RE: [External] : Re: Passing result of macroexpand-all as argument to a function

[Drew Adams]

> I want to pass other variables to my function, example a a buffer name
> like so
> (myfunc ` ,(macroexpand-all something arg) bfname)

No problem. The backquote+comma apply only to the
expression that immediately follows.

The call to myfunc evaluates all of its arguments.

The backquote+comma evaluates
(macroexpand-all something arg) and quotes the result.
That quoted value gets passed as the argument.

That arg gets evaluated normally, yielding the result
of evaluating (macroexpand-all something arg).

The second arg, variable bfname, is evaluated as an
arg, as usual.

E.g., if (macroexpand-all something arg) expands to
the variable foobar, then 'foobar is passed to
myfunc, along with bfname.  So the symbol foobar is
passed as the first arg, and the value of variable
bfname is passed as the second arg.

If (macroexpand-all something arg) instead expands
to (foobar toto) then '(foobar toto) is passed to
myfunc.  Since the arg is evaluated for the myfunc
function call, the list (foobar toto) is passed:
the result of evaluating '(foobar toto), aka
(quote (foobar toto)).

> What I am worried about is this.  Would myfunc get confused when the code
> of macroexpand-all ends and when bfname starts ?

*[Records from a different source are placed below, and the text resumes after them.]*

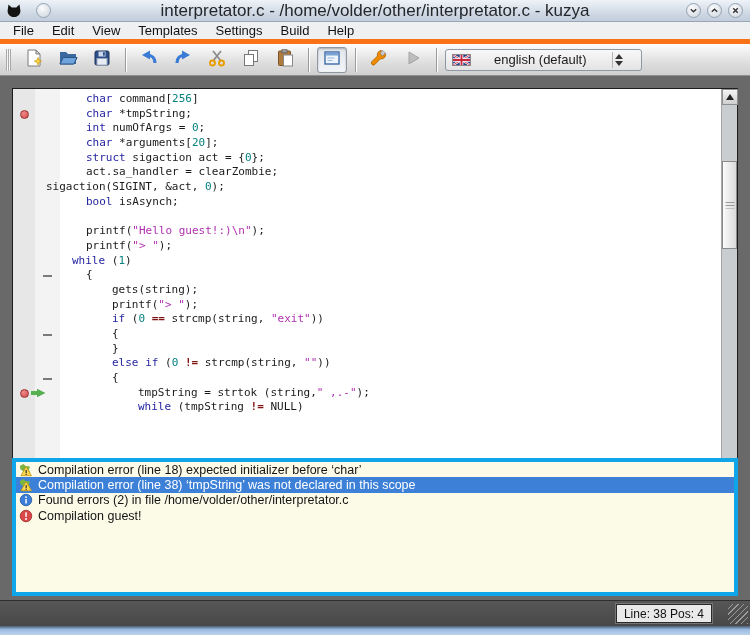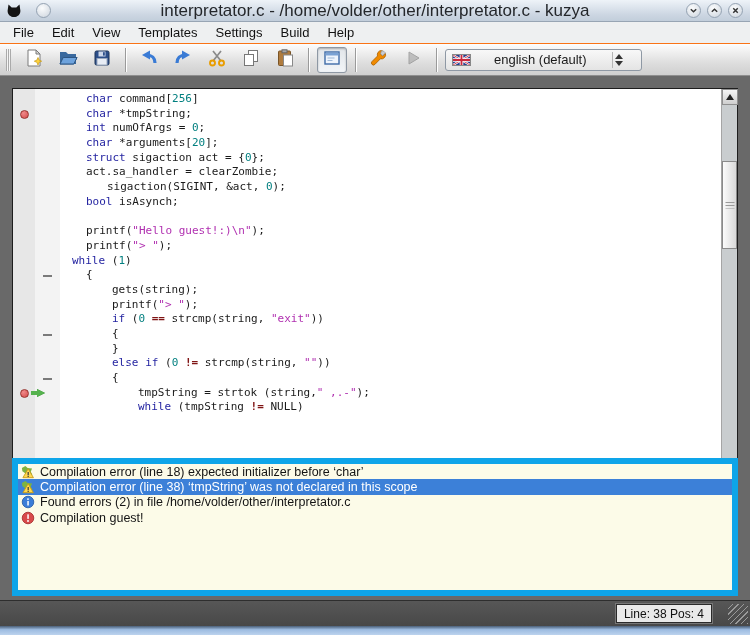--- a/index.html
+++ b/index.html
@@ -16,21 +16,21 @@
   .round-btn { width:15px; height:15px; border-radius:50%;
     background:radial-gradient(circle at 40% 32%,#fbfcfd,#ccd4dd);
     border:1px solid #94a2b2; display:flex; align-items:center; justify-content:center; }
   .menu-round { margin-left:14px; }
   .title-text { position:absolute; left:0; right:0; text-align:center;
     font-size:17px; color:#24272b; pointer-events:none; }
   .win-controls { margin-left:auto; display:flex; gap:6px; margin-right:7px; }
   .round-btn svg { width:9px; height:9px; }
 
   
-  .menubar { height:22px; background:#eef0f1; border-bottom:1px solid #f97316;
+  .menubar { height:22px; background:#eef0f1; border-bottom:5px solid #f97316;
     display:flex; align-items:center; padding-left:4px; }
   .menu-item { font-size:13px; color:#121212; padding:2px 9px; }
 
   
   .toolbar { height:32px; background:linear-gradient(#fdfdfd,#dedede 60%,#cfcfcf);
     border-bottom:1px solid #8e8e8e; display:flex; align-items:center; padding:0 4px; }
   .tb-handle { width:5px; height:22px; margin:0 6px 0 2px;
     background:repeating-linear-gradient(90deg,#aaa 0 1px,#f5f5f5 1px 2px); }
   .tb-btn { width:30px; height:26px; display:flex; align-items:center; justify-content:center;
     border:1px solid transparent; border-radius:3px; margin:0 2px; }
@@ -99,21 +99,21 @@
   .grip-h { position:absolute; left:50%; top:50%; transform:translate(-50%,-50%);
     width:9px; height:7px;
     background:repeating-linear-gradient(90deg,#9a9a9a 0 1px,transparent 1px 3px); }
   .grip-v { position:absolute; left:50%; top:50%; transform:translate(-50%,-50%);
     width:9px; height:7px;
     background:repeating-linear-gradient(#9a9a9a 0 1px,transparent 1px 3px); }
   .sb-corner { position:absolute; right:0; bottom:0; width:16px; height:16px; background:#d2d2d2; }
 
   
   .message-frame { position:absolute; left:12px; top:382px; width:726px; height:138px;
-    background:#fcfbe8; border:6px solid #0ea5e9; overflow:hidden; }
+    background:#fcfbe8; border:4px solid #0ea5e9; overflow:hidden; }
   .msg-row { display:flex; align-items:center; gap:5px; height:15.4px;
     font-size:12.5px; color:#141414; padding-left:3px; white-space:nowrap; }
   .msg-row.selected { background:#3c80d8; color:#ffffff; }
   .msg-row svg { width:14px; height:14px; flex:none; }
 
   
   .statusbar { position:relative; height:26px; background:linear-gradient(#575757,#484848);
     border-top:1px solid #2e2e2e; }
   .status-field { position:absolute; right:38px; top:3px; height:19px;
     background:#e9e9e9; border:1px solid #2a2a2a; box-shadow:0 0 0 1px #777;
@@ -262,21 +262,21 @@
 
     <div class="editor-frame">
       <div class="code-viewport">
         <div class="code-rows" id="code-rows">
             <div class="code-row"><span class="txt" style="margin-left: 73px;"><span class="seg-kw">char</span><span class="seg-pl"> command[</span><span class="seg-num">256</span><span class="seg-pl">]</span></span></div>
             <div class="code-row"><span class="mk-dot"></span><span class="txt" style="margin-left: 73px;"><span class="seg-kw">char</span><span class="seg-pl"> *tmpString;</span></span></div>
             <div class="code-row"><span class="txt" style="margin-left: 73px;"><span class="seg-kw">int</span><span class="seg-pl"> numOfArgs = </span><span class="seg-num">0</span><span class="seg-pl">;</span></span></div>
             <div class="code-row"><span class="txt" style="margin-left: 73px;"><span class="seg-kw">char</span><span class="seg-pl"> *arguments[</span><span class="seg-num">20</span><span class="seg-pl">];</span></span></div>
             <div class="code-row"><span class="txt" style="margin-left: 73px;"><span class="seg-kw">struct</span><span class="seg-pl"> sigaction act = {</span><span class="seg-num">0</span><span class="seg-pl">};</span></span></div>
             <div class="code-row"><span class="txt" style="margin-left: 73px;"><span class="seg-pl">act.sa_handler = clearZombie;</span></span></div>
-            <div class="code-row"><span class="txt" style="margin-left: 94px;"><span class="seg-pl">sigaction(SIGINT, &amp;act, </span><span class="seg-num">0</span><span class="seg-pl">);</span></span></div>
+            <div class="code-row"><span class="txt" style="margin-left: 33px;"><span class="seg-pl">sigaction(SIGINT, &amp;act, </span><span class="seg-num">0</span><span class="seg-pl">);</span></span></div>
             <div class="code-row"><span class="txt" style="margin-left: 73px;"><span class="seg-kw">bool</span><span class="seg-pl"> isAsynch;</span></span></div>
             <div class="code-row"><span class="txt" style="margin-left: 73px;"></span></div>
             <div class="code-row"><span class="txt" style="margin-left: 73px;"><span class="seg-pl">printf(</span><span class="seg-str">"Hello guest!:)\n"</span><span class="seg-pl">);</span></span></div>
             <div class="code-row"><span class="txt" style="margin-left: 73px;"><span class="seg-pl">printf(</span><span class="seg-str">"&gt; "</span><span class="seg-pl">);</span></span></div>
             <div class="code-row"><span class="txt" style="margin-left: 59px;"><span class="seg-kw">while</span><span class="seg-pl"> (</span><span class="seg-num">1</span><span class="seg-pl">)</span></span></div>
             <div class="code-row"><span class="mk-fold"></span><span class="txt" style="margin-left: 73px;"><span class="seg-pl">{</span></span></div>
             <div class="code-row"><span class="txt" style="margin-left: 99px;"><span class="seg-pl">gets(string);</span></span></div>
             <div class="code-row"><span class="txt" style="margin-left: 99px;"><span class="seg-pl">printf(</span><span class="seg-str">"&gt; "</span><span class="seg-pl">);</span></span></div>
             <div class="code-row"><span class="txt" style="margin-left: 99px;"><span class="seg-kw">if</span><span class="seg-pl"> (</span><span class="seg-num">0</span><span class="seg-pl"> </span><span class="seg-op">==</span><span class="seg-pl"> strcmp(string, </span><span class="seg-str">"exit"</span><span class="seg-pl">))</span></span></div>
             <div class="code-row"><span class="mk-fold"></span><span class="txt" style="margin-left: 99px;"><span class="seg-pl">{</span></span></div>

No.  The result of evaluating (macroexpand-all...)
is a Lisp object.  That's quoted and passed to
myfunc.  The result of evaluating that quoted
result of macroexpansion is that result (unquoted).
The result of evaluating variable bfname is a
another Lisp object.

> If I understand correctly, just calling would get the result from
> (macroexpand-all something arg) but then evaluate it because the macro
> code changes in context when used as an argument to a function.

Dunno what you mean by that.

> (myfunc (macroexpand-all something arg) bfname)

That would pass the result of macroexpansion as
the first arg to myfunc.  Evaluating the myfunc
function call would _evaluate_ that arg.  You
apparently don't want that, so you quote it.
To do that, use `,(macroexpand-all something arg).

I said, above, "The backquote+comma apply only
to the expression that immediately follows."
A better way to look at it is that the ` really
envelopes the sexp that follows it.  Really, what
happens is that the `... is shorthand for
(backquote ...).

The symbol whose name is just a backquote char
(`) is an alias for the macro named "backquote":

(defalias '\` (symbol-function 'backquote))

Here you see that the sexp that follows the ` is
really just an arg passed to macro backquote:

(macroexpand (backquote ',(setq foo 42))) ; '42
(macroexpand (backquote '(setq foo 42)))  ; '(setq foo 42)

(macroexpand `',(setq foo 42)) ; '42
(macroexpand `'(setq foo 42))  ; '(setq foo 42)

C-h f backquote, or `C-h f `, to learn more.

> I just say things how they are.  If I do not understand
> and the manual is of no help (to me of course), no
> amount of abuse from anyone will convince my understanding.

No one is abusing you.  Soon maybe you will help
others with Lisp.  Everyone can learn; everyone
can teach.  Everyone needs help.  Everyone can
appreciate help, and show it by helping others.

Someone who only asks for help but doesn't help
will sooner or later lack others willing to help.
Changing names only works locally & temporarily.